El capitán de corbeta Carl Everett, con su gorra de plato bajo el brazo roto, vio cómo Hendrix era detenido. Del cabestrillo del que colgaba el brazo extrajo un teléfono móvil, marcó uno de los números que había grabados en la agenda y esperó.
—Everett —dijo cuando la llamada fue contestada, luego le acercó el teléfono a Hendrix.

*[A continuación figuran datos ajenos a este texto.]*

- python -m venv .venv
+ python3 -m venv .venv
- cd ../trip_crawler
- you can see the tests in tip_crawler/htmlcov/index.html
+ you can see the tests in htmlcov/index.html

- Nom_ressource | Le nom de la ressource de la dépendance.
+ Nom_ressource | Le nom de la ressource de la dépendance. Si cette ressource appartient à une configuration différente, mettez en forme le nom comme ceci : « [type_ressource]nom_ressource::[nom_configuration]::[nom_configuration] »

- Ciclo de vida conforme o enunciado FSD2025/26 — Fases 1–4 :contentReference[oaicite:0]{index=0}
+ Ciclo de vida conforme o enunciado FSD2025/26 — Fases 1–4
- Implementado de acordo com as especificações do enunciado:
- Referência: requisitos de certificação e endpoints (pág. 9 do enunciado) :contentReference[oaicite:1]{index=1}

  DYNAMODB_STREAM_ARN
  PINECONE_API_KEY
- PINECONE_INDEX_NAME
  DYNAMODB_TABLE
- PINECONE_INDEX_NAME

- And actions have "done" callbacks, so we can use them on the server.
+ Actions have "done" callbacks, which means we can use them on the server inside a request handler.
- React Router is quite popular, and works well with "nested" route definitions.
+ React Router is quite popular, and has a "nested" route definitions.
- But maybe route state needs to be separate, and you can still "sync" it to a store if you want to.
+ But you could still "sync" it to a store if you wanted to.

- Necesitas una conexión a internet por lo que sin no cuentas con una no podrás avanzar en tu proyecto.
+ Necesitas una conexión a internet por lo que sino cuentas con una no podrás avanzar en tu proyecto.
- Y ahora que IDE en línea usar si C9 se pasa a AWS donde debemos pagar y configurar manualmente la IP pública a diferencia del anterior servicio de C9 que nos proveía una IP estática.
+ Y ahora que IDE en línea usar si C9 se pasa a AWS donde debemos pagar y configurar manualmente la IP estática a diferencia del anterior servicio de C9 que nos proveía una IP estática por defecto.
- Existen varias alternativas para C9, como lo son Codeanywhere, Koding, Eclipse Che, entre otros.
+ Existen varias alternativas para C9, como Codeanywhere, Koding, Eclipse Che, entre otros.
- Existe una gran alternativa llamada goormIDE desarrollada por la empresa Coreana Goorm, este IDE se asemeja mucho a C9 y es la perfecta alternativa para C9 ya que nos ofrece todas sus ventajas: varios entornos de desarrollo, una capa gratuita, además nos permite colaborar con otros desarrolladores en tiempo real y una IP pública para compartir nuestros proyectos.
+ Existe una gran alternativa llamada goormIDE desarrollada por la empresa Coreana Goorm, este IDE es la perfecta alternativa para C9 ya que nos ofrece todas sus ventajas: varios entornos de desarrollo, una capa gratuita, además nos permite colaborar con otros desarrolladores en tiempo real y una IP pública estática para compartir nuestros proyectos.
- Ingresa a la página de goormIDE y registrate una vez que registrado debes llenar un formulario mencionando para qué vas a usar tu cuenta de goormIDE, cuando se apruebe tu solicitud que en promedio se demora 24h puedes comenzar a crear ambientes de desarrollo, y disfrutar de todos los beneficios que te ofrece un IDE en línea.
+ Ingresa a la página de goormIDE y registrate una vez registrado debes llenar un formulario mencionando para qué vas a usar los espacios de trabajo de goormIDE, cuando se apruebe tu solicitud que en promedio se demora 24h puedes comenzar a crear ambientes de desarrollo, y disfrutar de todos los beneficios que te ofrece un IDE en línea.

—¿Sí? —dijo este de forma brusca.
—Hendrix, ¿reconoce mi voz?
—Sí, señor presidente —contestó mientras dejaba caer los hombros y el tono de su voz indicaba el abandono de toda esperanza.
—Doy por hecho entonces que ya ha sido detenido.
—Por el momento. Durante el juicio, apelaré directamente al pueblo estadounidense —contestó Hendrix con toda la petulancia de la que fue capaz.
—Por lo pronto, vamos a dejarnos de juicios. Desde ya, se le retiran todos los negocios que tiene en los Estados Unidos. Todos los bienes a su nombre, tanto a título personal como el de su empresa serán congelados. A partir de ahora es usted un asesor sin sueldo al servicio del gobierno federal; informará de todos los conocimientos que su compañía haya recopilado acerca de la tecnología extraterrestre y de las intenciones que puedan tener hacia nosotros los habitantes de otros planetas. Nos ofrecerá esa información a cambio de su vida. Si en algún momento incumple usted este acuerdo, será llevado ante un tribunal y será declarado culpable de traición en tiempos de guerra. Más le vale ser diligente y que su información sea provechosa, su inútil vida depende de ello.
Everett vio que Hendrix cerraba los ojos y daba signos de que la llamada había terminado, así que le arrebató el teléfono y le hizo un gesto a una mujer que estaba esperando al otro lado de la puerta.
—Esta es la señora Celia Brown; en el futuro próximo ella será la encargada provisional de dirigir Centauro, al menos hasta que el Servicio de Impuestos Internos y la Oficina General de Cuentas la saquen a subasta.
Celia Brown, miembro del Grupo Evento, entró en la sala y pasó junto a Hendrix. A continuación, se acercó y les tendió la mano a dos de los inversores, que se habían quedado atónitos y habían ido a sentarse a uno de los sofás del fondo.
Everett se acercó a Hendrix y le susurró en el oído.
—Un saludo de parte del Grupo Evento.
Hendrix no contestó ni tampoco presentó resistencia cuando el FBI se lo llevó hacia su nuevo destino como huésped del país al que tanto amaba, y en el que iba a tener que dar por perdido todo aquello por lo que, hasta la fecha, había estado trabajando.
Despacho Oval, Casa Blanca
El presidente cortó la comunicación con Everett, se puso en pie y se desperezó. Bostezó, volvió a sentarse en la silla, excesivamente forrada, y se quedó mirando a los directores del FBI, la CIA y la Agencia de Seguridad Nacional. Dirigió la vista al otro extremo del Despacho Oval e hizo un gesto con la cabeza a los dos agentes del servicio secreto, que escoltaban a un tercero.
El presidente pasó por alto su presencia y centró su atención en el teléfono al tiempo que presionaba el intercomunicador.
—Marjorie, pásame la llamada.
—Collins.
—Collins, aquí ya hemos hecho el trabajo, y lo de la empresa de Nueva York ya está resuelto también. Dígale al senador Lee que puede estar contento —transmitió el presidente.
—Sí, señor.
—Oye, Jack, quiero que sepas que me equivoqué totalmente al intentar apartarte del servicio. El trabajo en el desierto ha sido impresionante: te informo de que tienes a tus órdenes cualquier agrupación de combate que elijas.